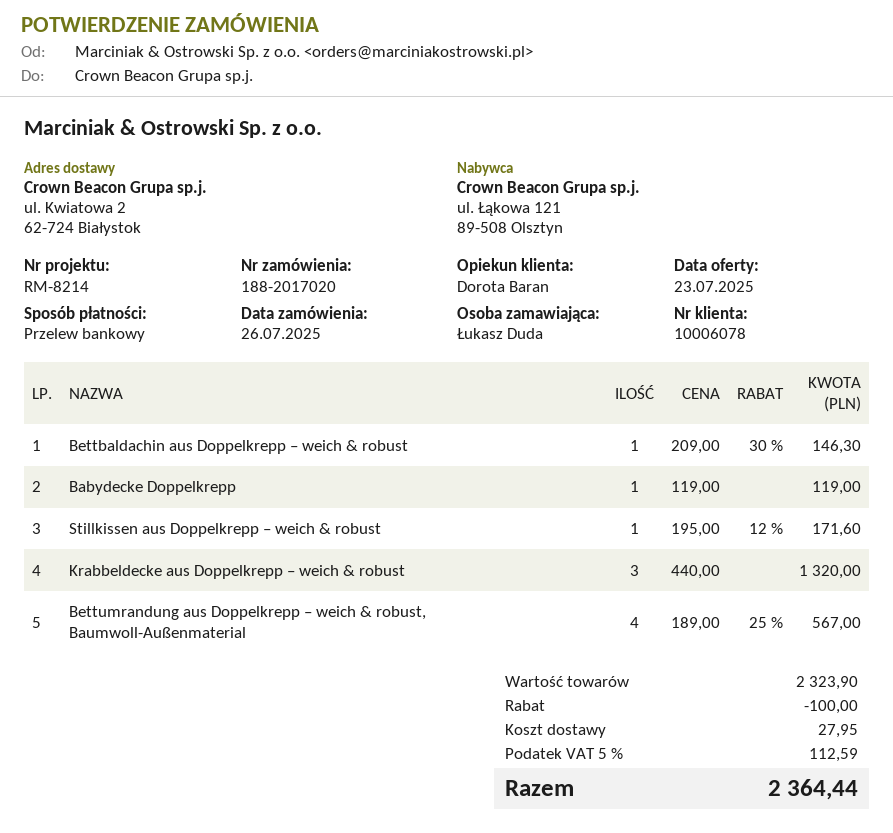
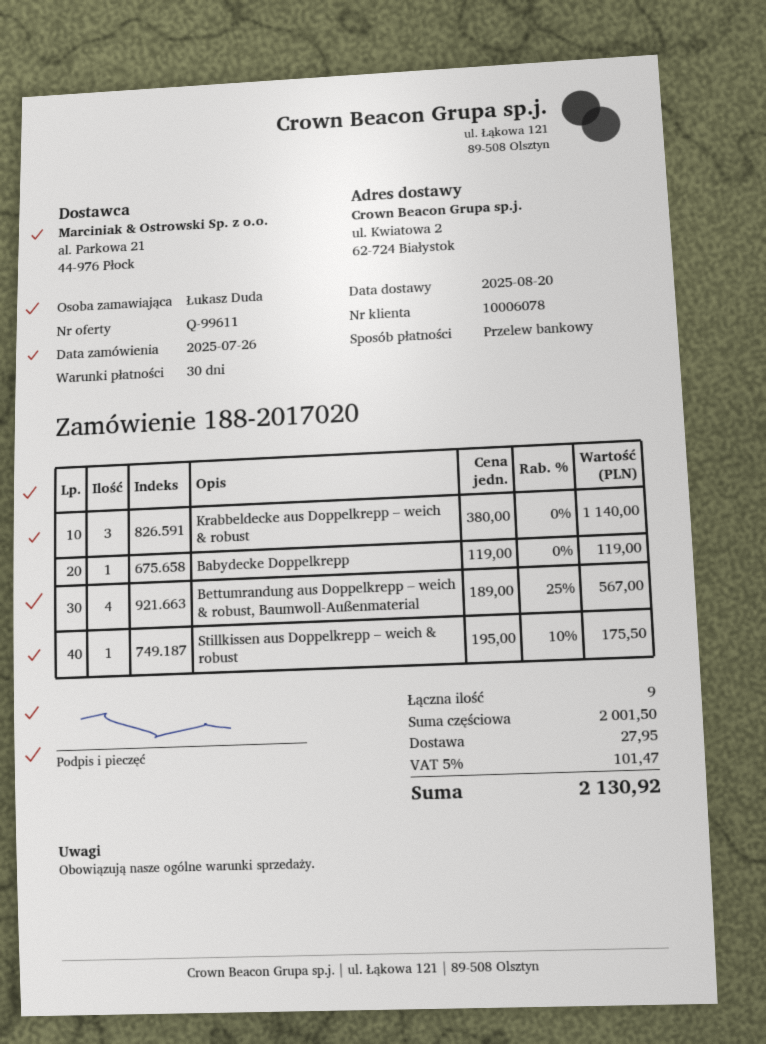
Bettbaldachin aus Doppelkrepp – weich & robust: 1 x 209.00 - 30% = 146.30 -> none
Stillkissen aus Doppelkrepp – weich & robust: 1 x 195.00 - 12% = 171.60 -> 1 x 195.00 - 10% = 175.50
Krabbeldecke aus Doppelkrepp – weich & robust: 3 x 440.00 = 1320.00 -> 3 x 380.00 = 1140.00
subtotal: 2323.90 -> 2001.50
discount: 100.00 -> none
tax: 5% = 112.59 -> 5% = 101.47
total: 2364.44 -> 2130.92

- _WHAT YOU HAVE TO DO_
Give a verbatim transcription of the entries, leaving out the pictures.

- _YOUR RESPONSE_
Bettbaldachin aus Doppelkrepp – weich & robust: 1 x 209.00 - 30% = 146.30 -> none
Stillkissen aus Doppelkrepp – weich & robust: 1 x 195.00 - 12% = 171.60 -> 1 x 195.00 - 10% = 175.50
Krabbeldecke aus Doppelkrepp – weich & robust: 3 x 440.00 = 1320.00 -> 3 x 380.00 = 1140.00
subtotal: 2323.90 -> 2001.50
discount: 100.00 -> none
tax: 5% = 112.59 -> 5% = 101.47
total: 2364.44 -> 2130.92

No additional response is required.